• [SUPPLIED DATA]:
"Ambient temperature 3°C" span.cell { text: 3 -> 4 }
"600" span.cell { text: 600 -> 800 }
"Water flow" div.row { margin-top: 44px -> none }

---

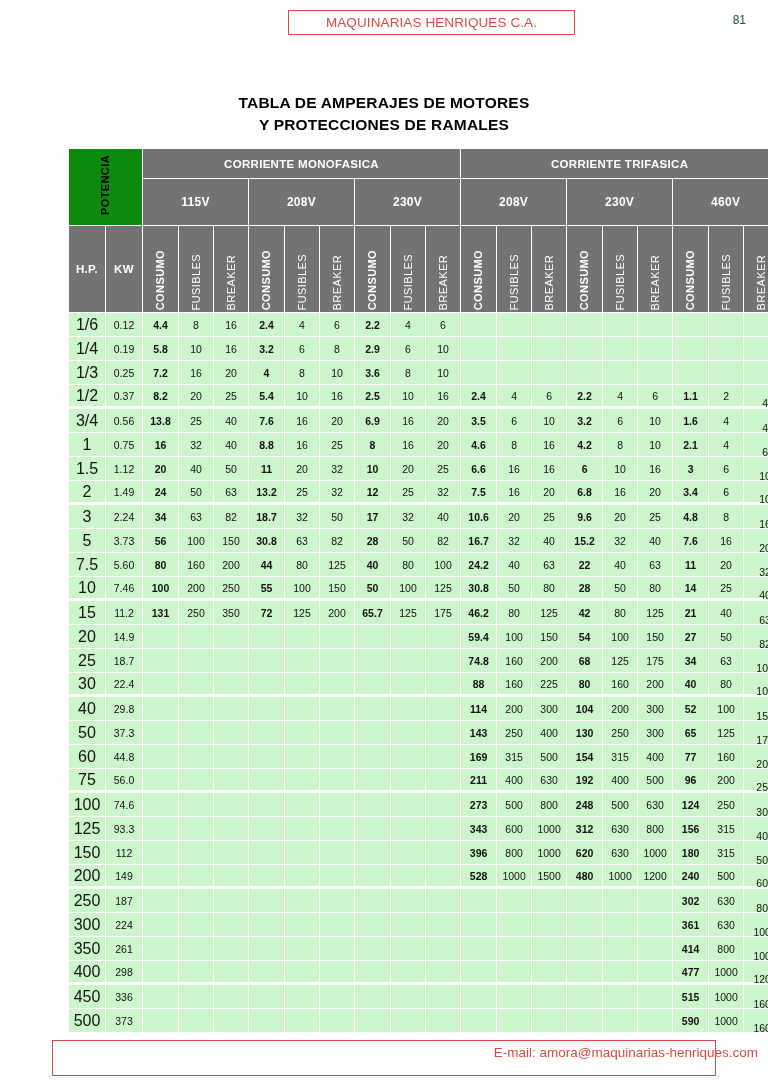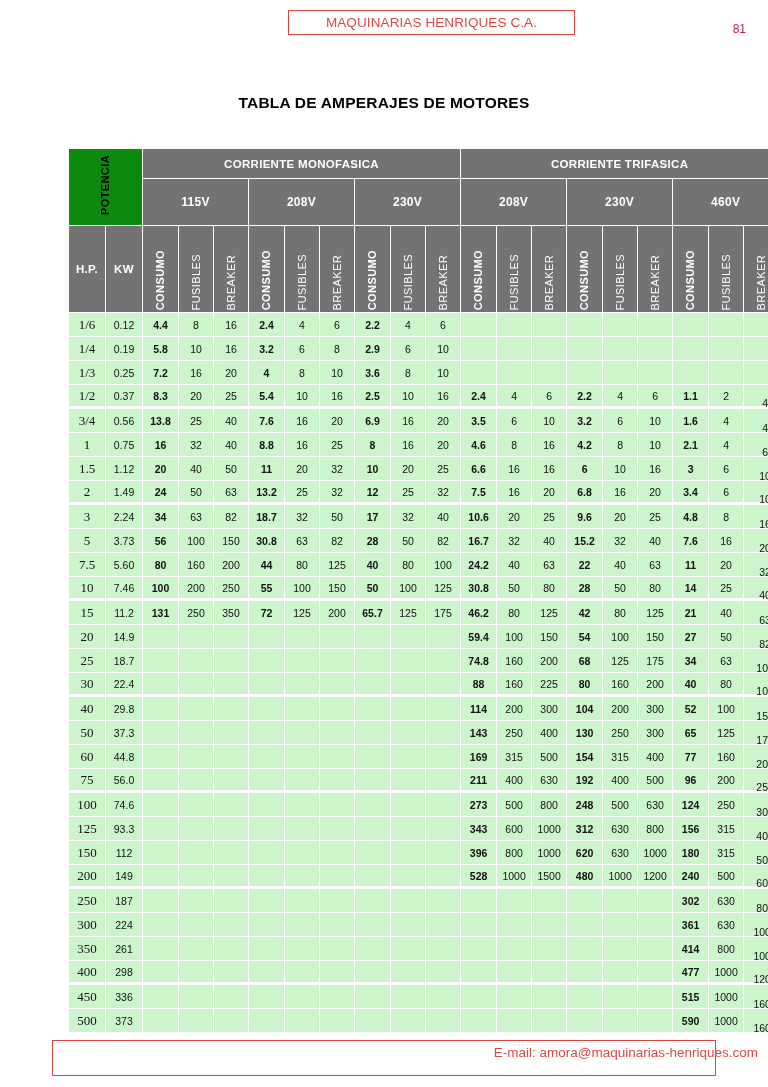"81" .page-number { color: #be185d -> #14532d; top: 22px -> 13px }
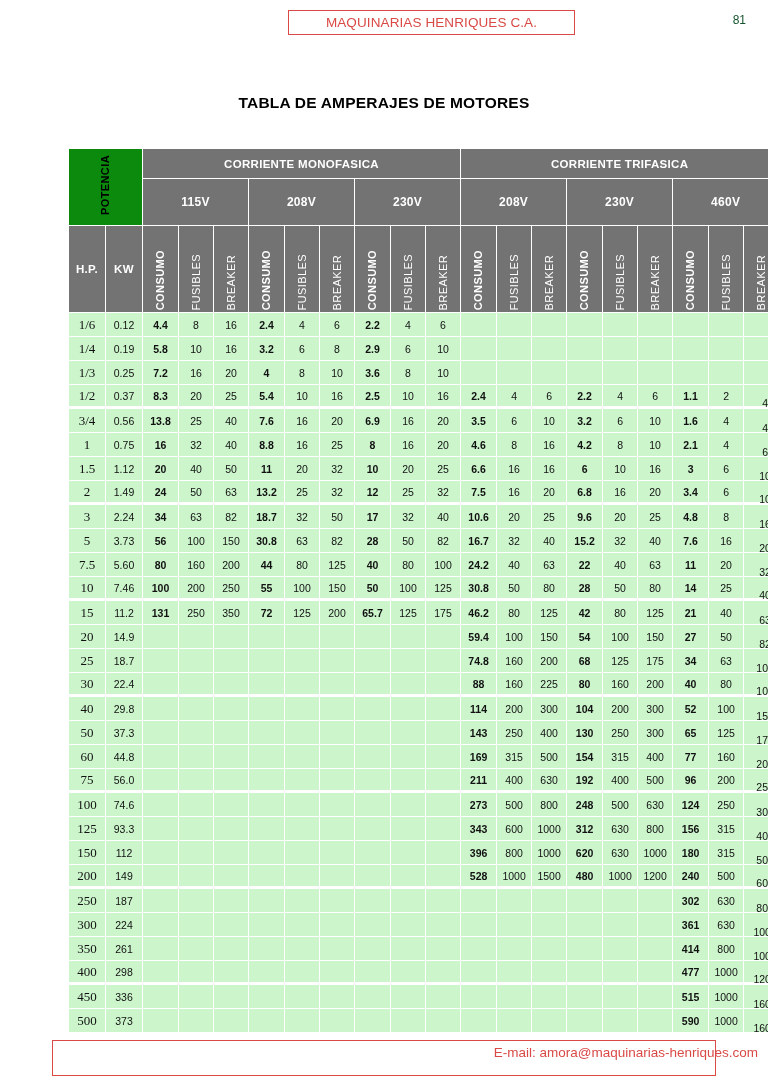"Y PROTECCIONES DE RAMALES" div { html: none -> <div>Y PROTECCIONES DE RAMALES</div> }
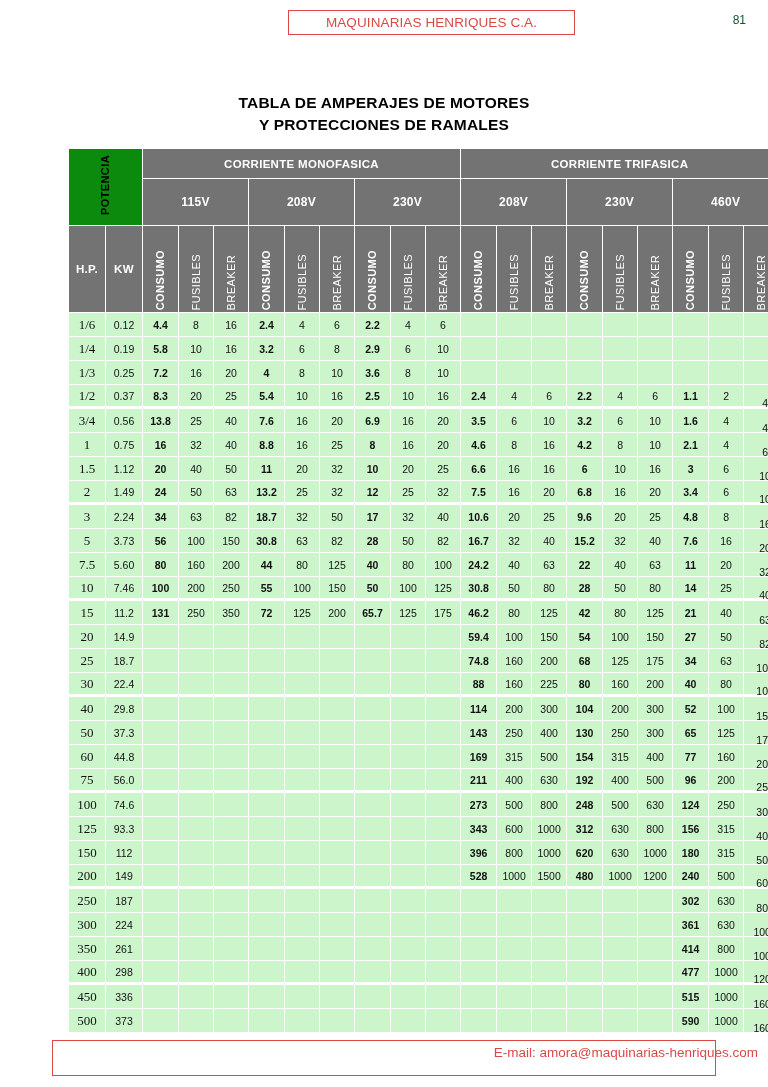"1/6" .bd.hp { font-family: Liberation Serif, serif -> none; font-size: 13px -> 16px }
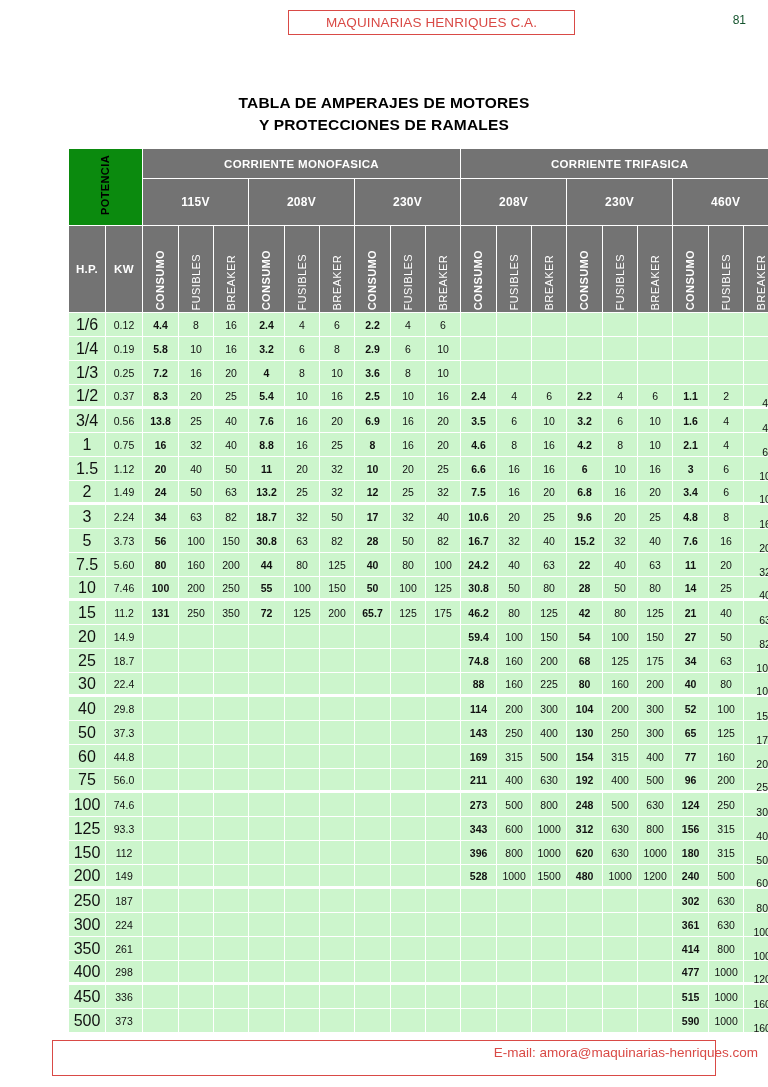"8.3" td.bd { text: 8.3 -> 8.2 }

• [ASSIGNMENT]: The required output is every line above from the one with "text: 600 ->" down to the one with "margin-top: 44px ->", restated word for word, ends included.

• [WORKED SOLUTION]:
"600" span.cell { text: 600 -> 800 }
"Water flow" div.row { margin-top: 44px -> none }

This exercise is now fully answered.